Some social service providers may not feel as though screening fits within their model of care because of their practice approach or that the tools are not validated or appropriate for the sub-population of women and girls in which they work. When screening does not fit into your model of care or healthcare setting, brief intervention and support as well as referral to appropriate services, can ensure that women, girls, gender diverse individuals, and their support networks are supported to reduce their substance use1.
For those who are in a position to use a formal screening tool, the AUDIT-C is a commonly used tool to identify a) frequency of alcohol use, b) quantity of alcohol use, and c) frequency of heavy (binge) drinking14. It was developed by the World Health Organization. The full AUDIT may be helpful as a follow up to support the identification of an alcohol use disorder.

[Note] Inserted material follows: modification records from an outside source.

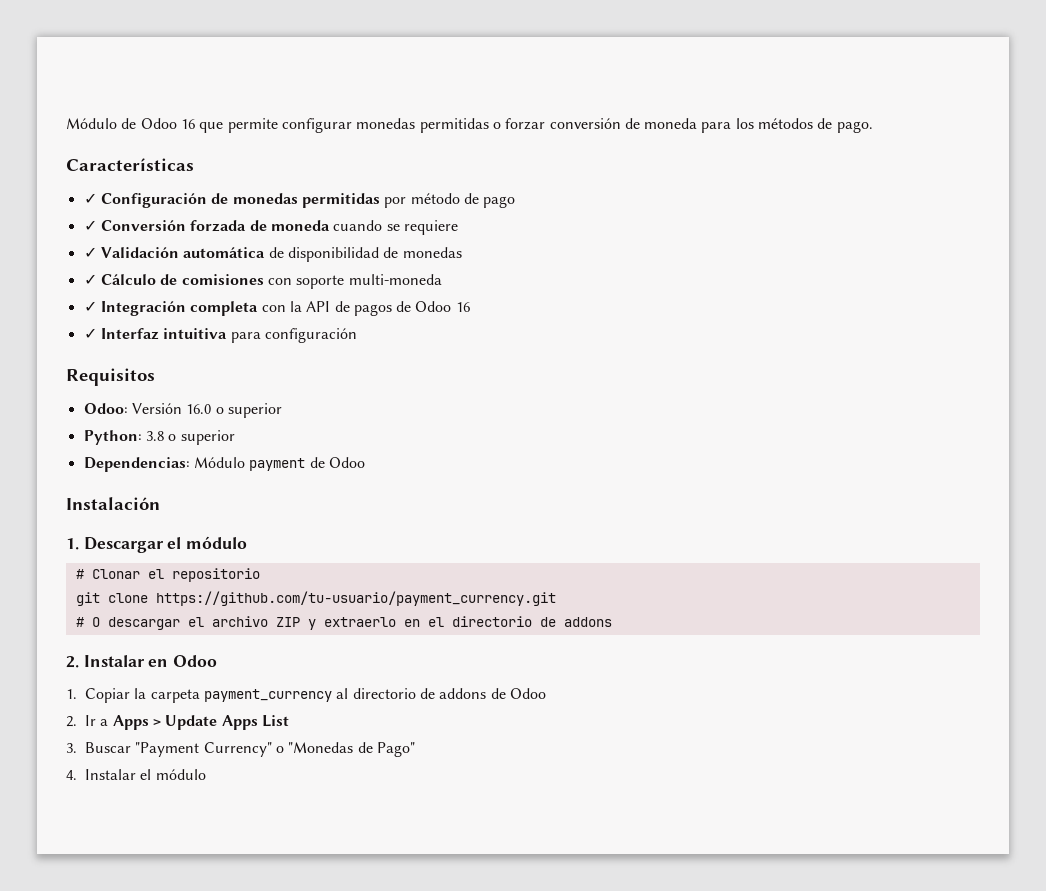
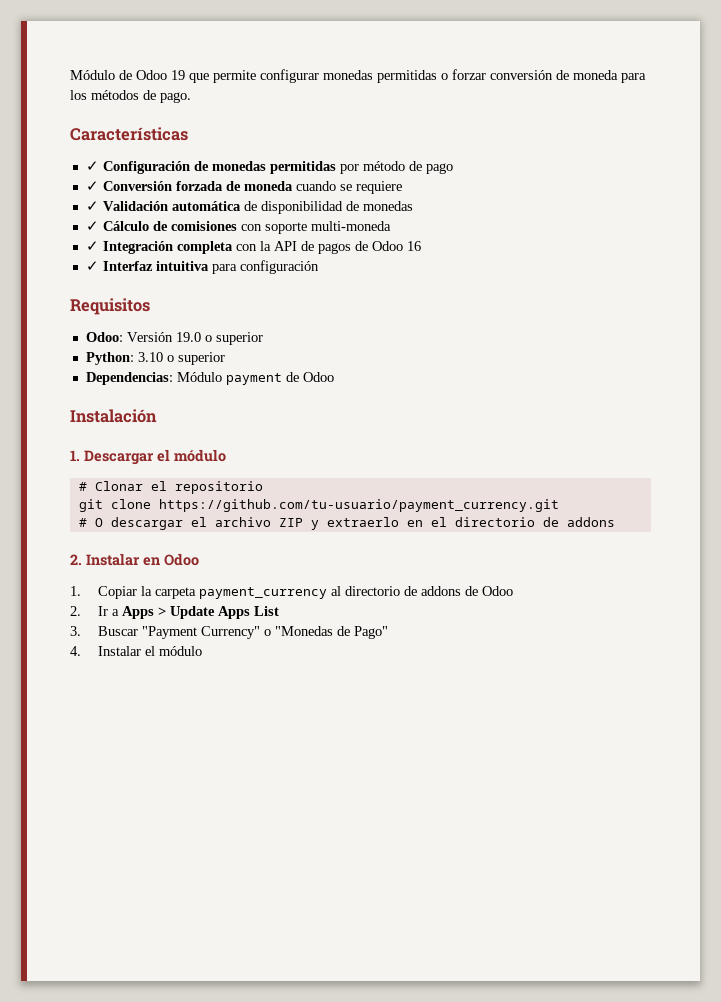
- Módulo de Odoo 16 que permite configurar monedas permitidas o forzar conversión de moneda para los métodos de pago.
+ Módulo de Odoo 19 que permite configurar monedas permitidas o forzar conversión de moneda para los métodos de pago.
- Odoo: Versión 16.0 o superior
+ Odoo: Versión 19.0 o superior
- Python: 3.8 o superior
+ Python: 3.10 o superior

|1. How often do you have a drink containing alcohol?||Never||Monthly or less||2-4 / month||2-3/ week||4+/ week|
|2. How many units of alcohol do you drink on a typical day when you are drinking?||1 or 2||3 or 4||5 or 6||7-9||10 or more|
|3. How often have you had 6 or more units (for female- 8 or more if male), on a single occasion in the last year?||Never||Less than monthly||Monthly||Weekly||Daily (or almost daily)|
Scoring is as follows: A = 0, B = 1, C = 2, D = 3, E = 4.

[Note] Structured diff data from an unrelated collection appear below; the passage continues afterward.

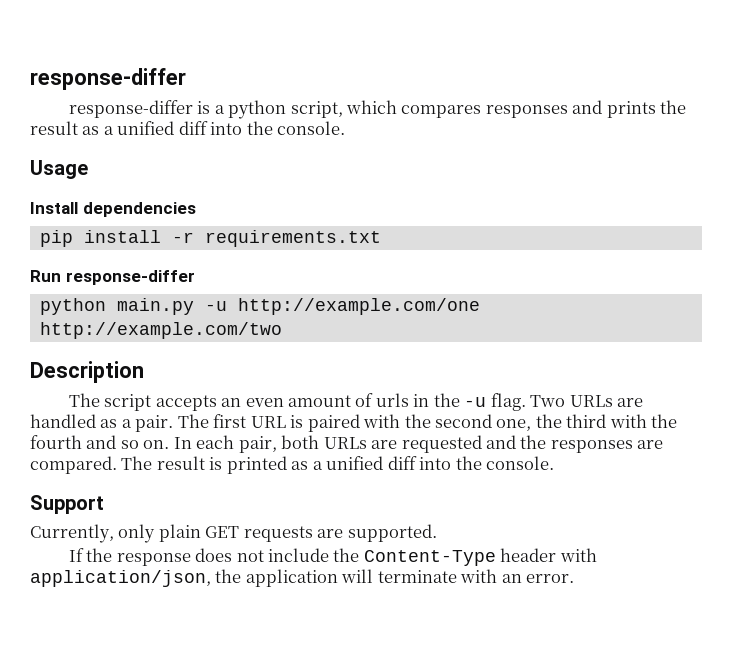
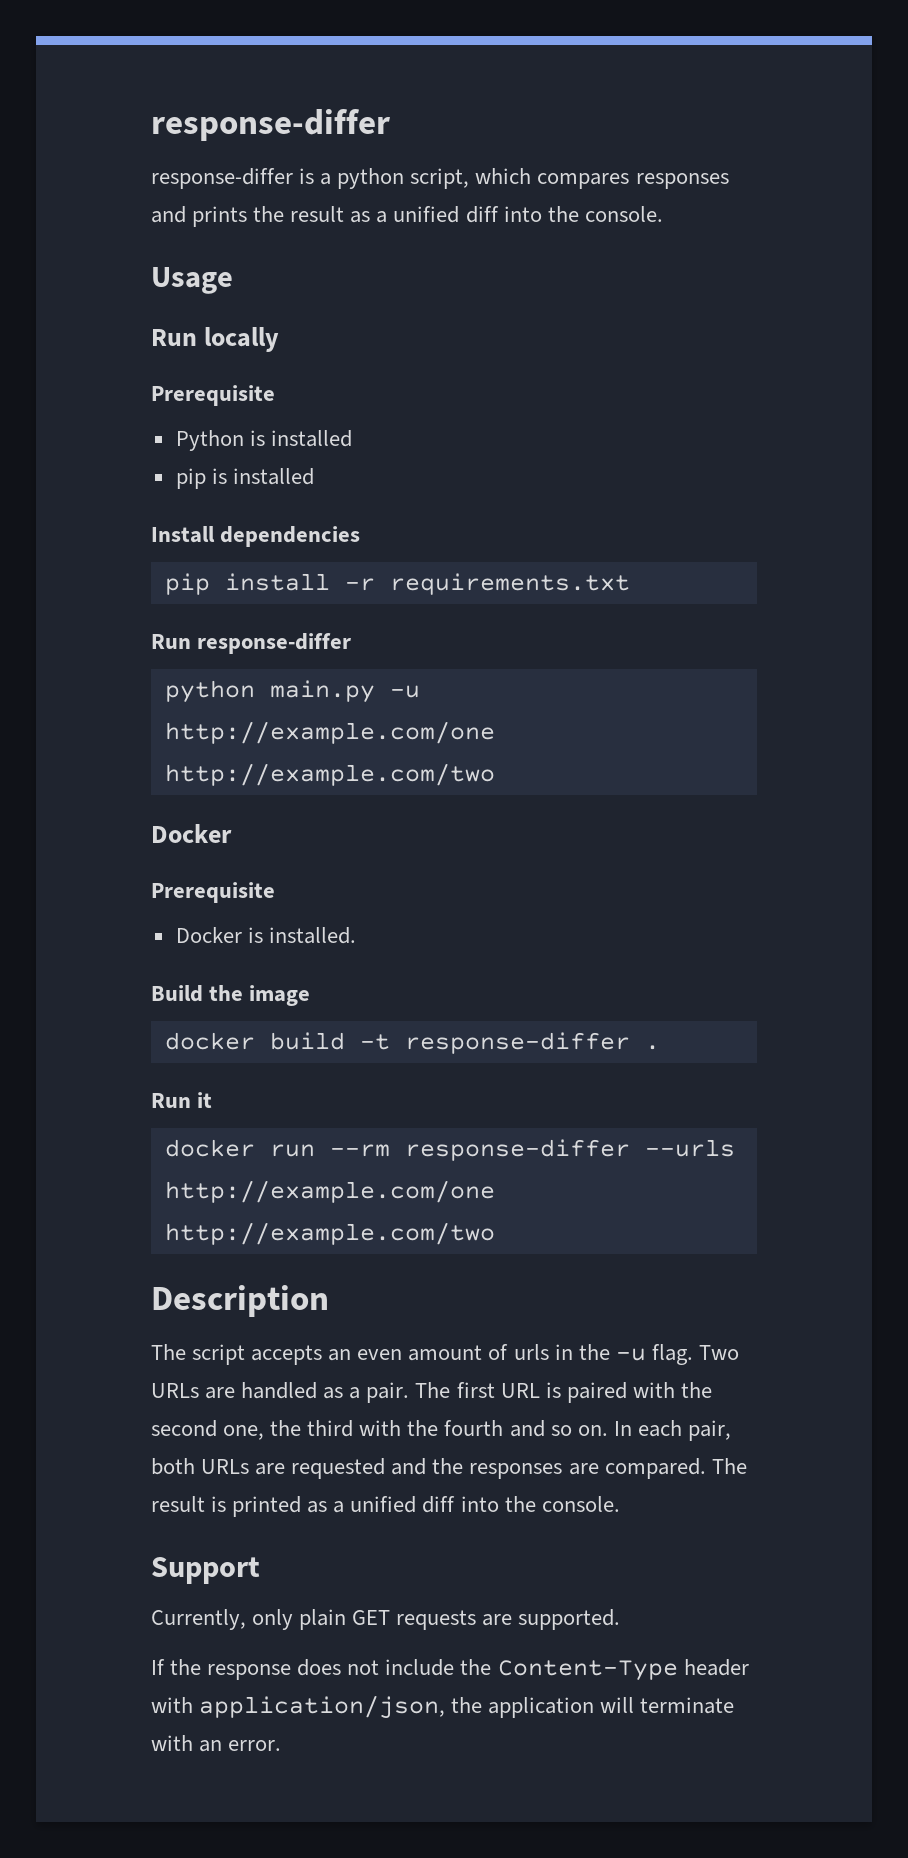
+ Run locally
+ Prerequisite
+ Python is installed
+ pip is installed
  python main.py -u http://example.com/one http://example.com/two
+ Docker
+ Prerequisite
+ Docker is installed.
+ Build the image
+ docker build -t response-differ .
+ Run it
+ docker run --rm response-differ --urls http://example.com/one http://example.com/two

A score of 3 or more in women (and 4 or more in men) indicates a possible alcohol use problem, unless all points are from question 1, in which case the service provider should review drinking patterns over the last month to get a better sense of drinking behaviour.
Additional Strategies for Having Conversations About Alcohol
Workbooks and print and online fact sheets can be helpful for women to learn about the issues and reflect on their use and options for change.
Knowing your Limits with Alcohol: A Practical Guide to Assessing your Drinking uses a motivational interviewing approach to facilitate thinking through readiness for change and what actions can be taken to elicit change.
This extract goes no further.